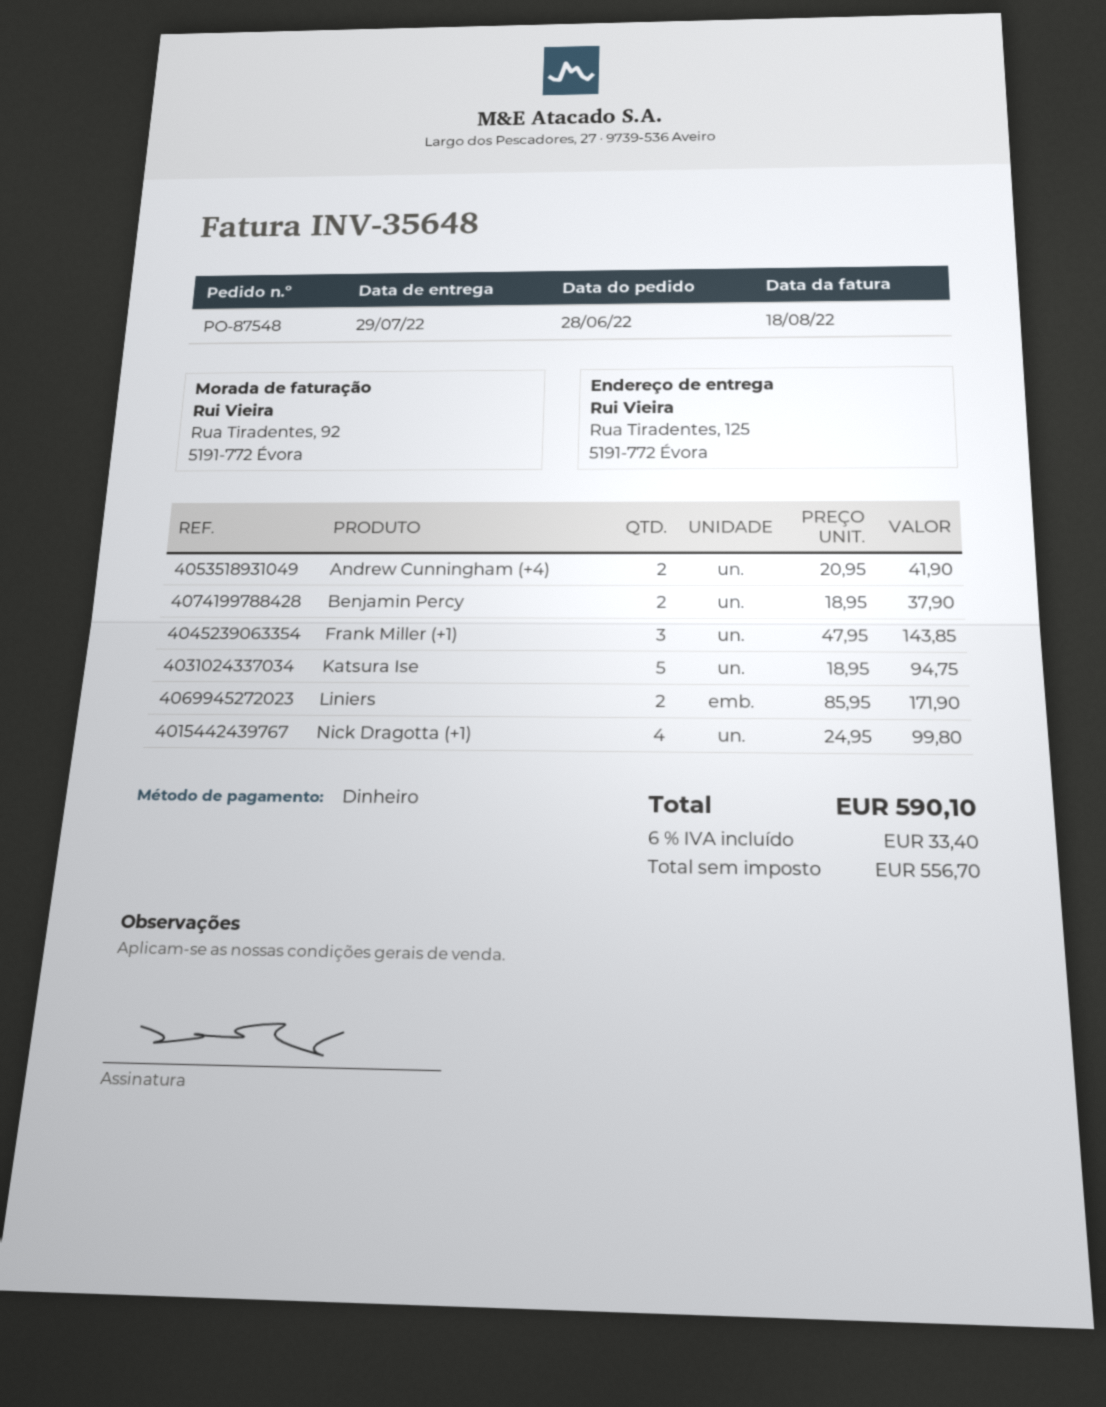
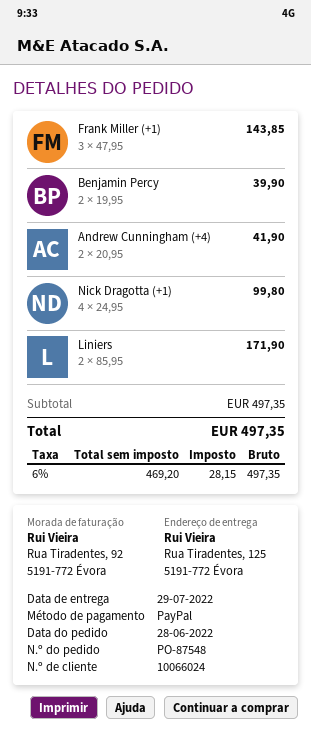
payment method: cash -> PayPal
Benjamin Percy: 2 x 18.95 = 37.90 -> 2 x 19.95 = 39.90
Katsura Ise: 5 x 18.95 = 94.75 -> none
net: 556.70 -> 469.20
tax: 6% = 33.40 -> 6% = 28.15
total: 590.10 -> 497.35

......

Exercise requirements>
For this task, give the full listing again verbatim and keep out every picture.

Response to the exercise>
payment method: cash -> PayPal
Benjamin Percy: 2 x 18.95 = 37.90 -> 2 x 19.95 = 39.90
Katsura Ise: 5 x 18.95 = 94.75 -> none
net: 556.70 -> 469.20
tax: 6% = 33.40 -> 6% = 28.15
total: 590.10 -> 497.35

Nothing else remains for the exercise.